◆ Your task
Nothing but the lines from the one with "[320,724,450,740] projects -Q" through the end of the records may appear in the answer, each reproduced exactly, pictures omitted.

----- Provided records

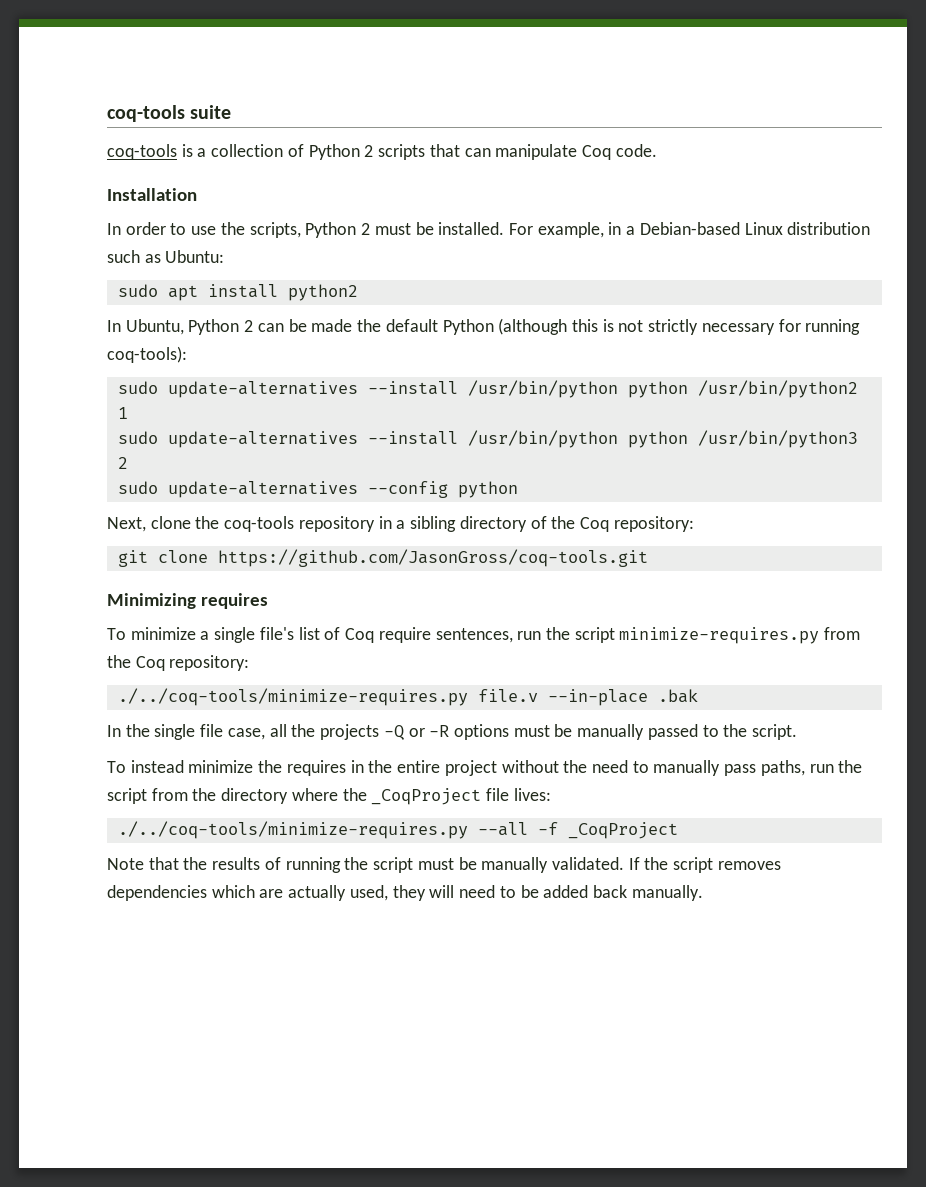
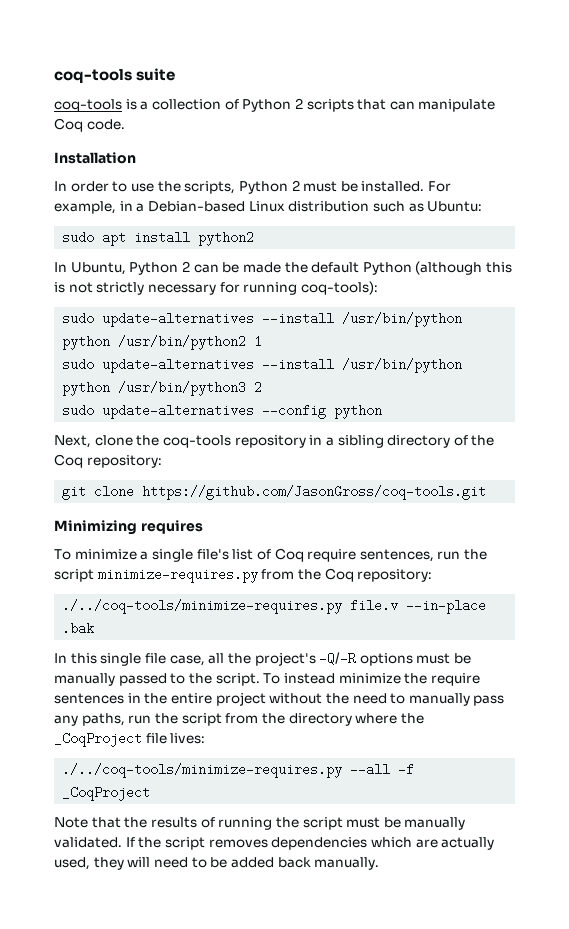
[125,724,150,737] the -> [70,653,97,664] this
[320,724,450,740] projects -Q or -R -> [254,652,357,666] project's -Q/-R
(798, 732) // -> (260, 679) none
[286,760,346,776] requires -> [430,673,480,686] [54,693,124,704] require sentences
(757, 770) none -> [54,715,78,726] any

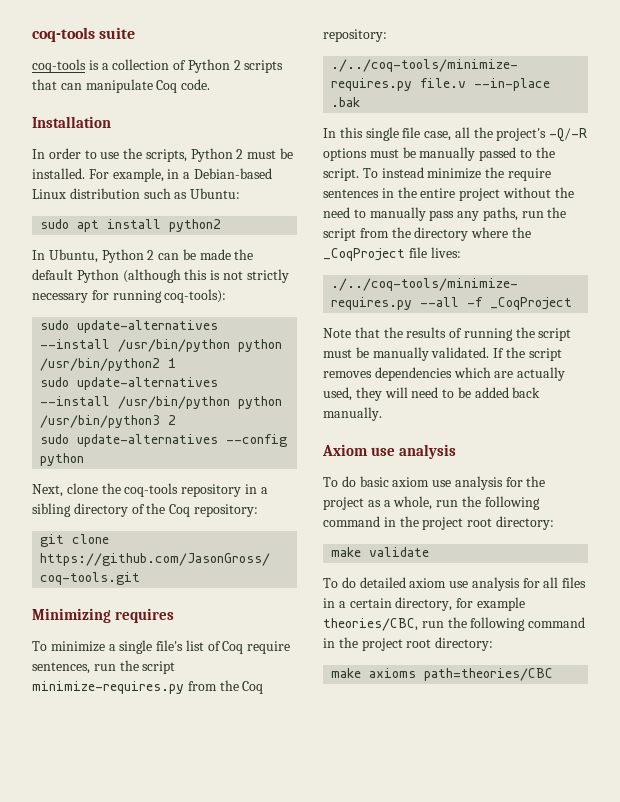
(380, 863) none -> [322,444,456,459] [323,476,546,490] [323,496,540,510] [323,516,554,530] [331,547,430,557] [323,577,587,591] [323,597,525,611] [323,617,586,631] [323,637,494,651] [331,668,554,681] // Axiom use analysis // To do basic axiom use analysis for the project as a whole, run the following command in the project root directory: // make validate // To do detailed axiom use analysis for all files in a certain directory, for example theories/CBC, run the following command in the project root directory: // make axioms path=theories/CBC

----------

◆ Task output
[320,724,450,740] projects -Q or -R -> [254,652,357,666] project's -Q/-R
(798, 732) // -> (260, 679) none
[286,760,346,776] requires -> [430,673,480,686] [54,693,124,704] require sentences
(757, 770) none -> [54,715,78,726] any

(380, 863) none -> [322,444,456,459] [323,476,546,490] [323,496,540,510] [323,516,554,530] [331,547,430,557] [323,577,587,591] [323,597,525,611] [323,617,586,631] [323,637,494,651] [331,668,554,681] // Axiom use analysis // To do basic axiom use analysis for the project as a whole, run the following command in the project root directory: // make validate // To do detailed axiom use analysis for all files in a certain directory, for example theories/CBC, run the following command in the project root directory: // make axioms path=theories/CBC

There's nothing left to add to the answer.